HTTP Tracing Vulnerability on IDM JCS Servers


Article ID: 195710


Updated On:


CA Identity Manager CA Identity Governance CA Identity Portal CA Identity Suite


During vulnerability scanning, a customer identified the CA IDM (Identity Manager) JAVA Connector Server (JCS) was running HTTP tracing






This is a false positive.


Release : 14.3

Component : IdentityMinder(Identity Manager)

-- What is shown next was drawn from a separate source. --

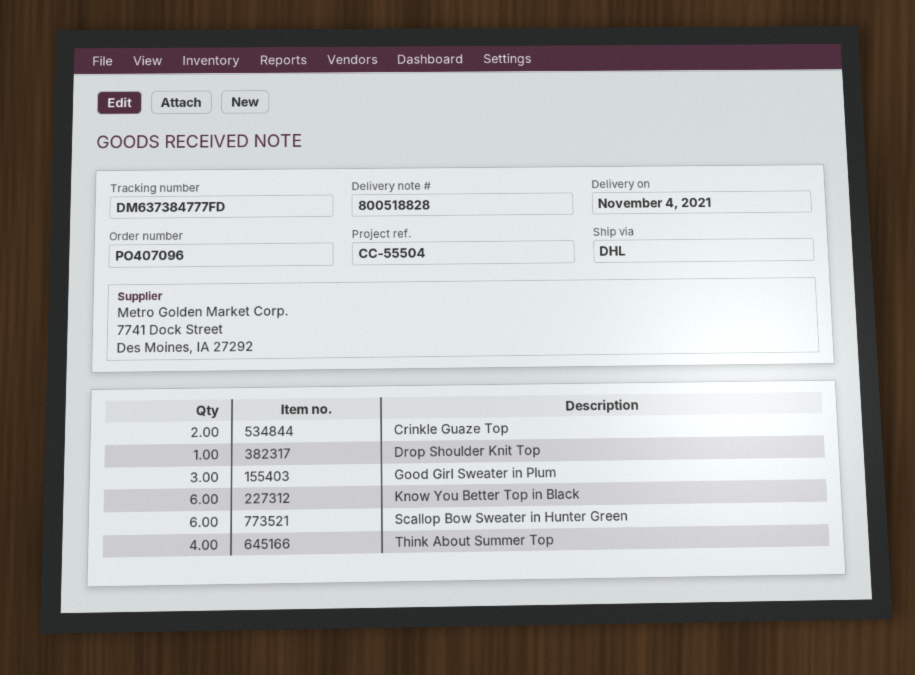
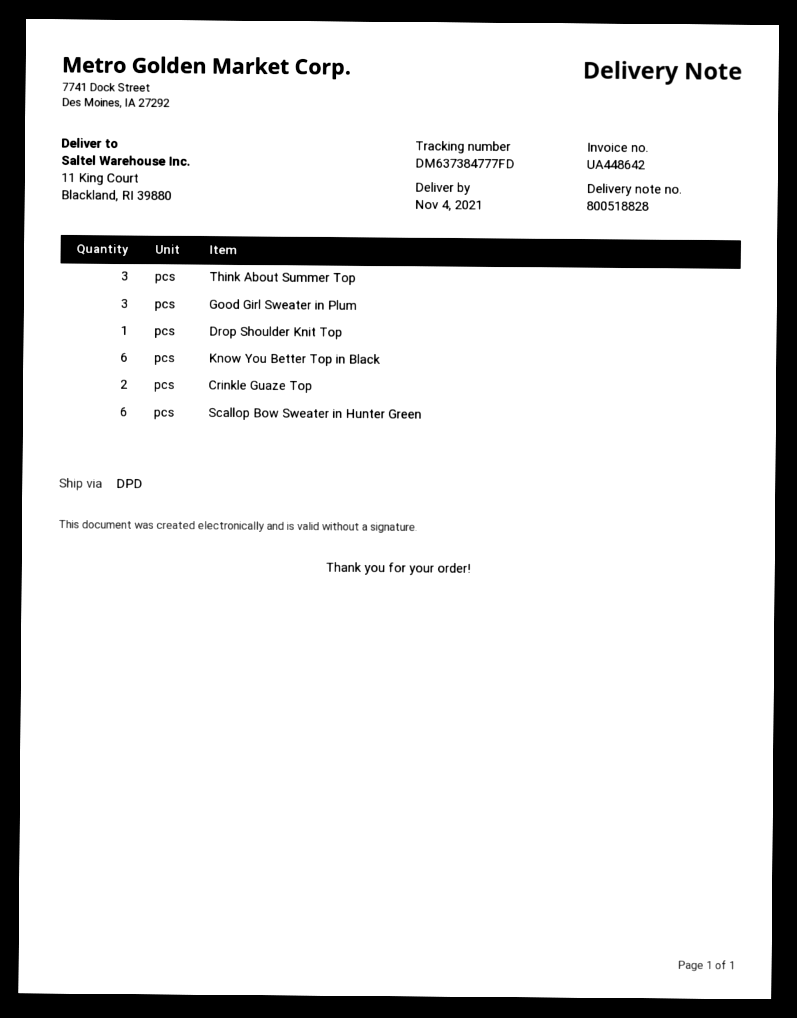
shipping method: DHL -> DPD
Think About Summer Top: 4 -> 3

In general terms, the JCS is supposed to be inside the network and not exposed to the DMZ or the internet and therefore the HTTP TRACE method active should not be considered a security vulnerability.  However in this case we are able to confirm that the issue is a false positive.  HTTP TRACE is turned off on the JCS.


You can review this in your own environment, using Google Chrome and the development tools.


Open Google Chrome > Press F12 or go to developer tools > Click on Application Tab > Load the URL for your connector server in the browser header > Click on cookies on the left panel > Select your cookie > Confirm that HTTP Only is not enabled.

Note: If it doesn't show up that means it is disabled. traceEnabled false Specifies whether to enable HTTP TRACE for this Jetty consumer. By default, TRACE is turned off. In our deployment, it is off.


In the screenshot above you will see that HTTP Only does not have a checkbox which means it is turned off.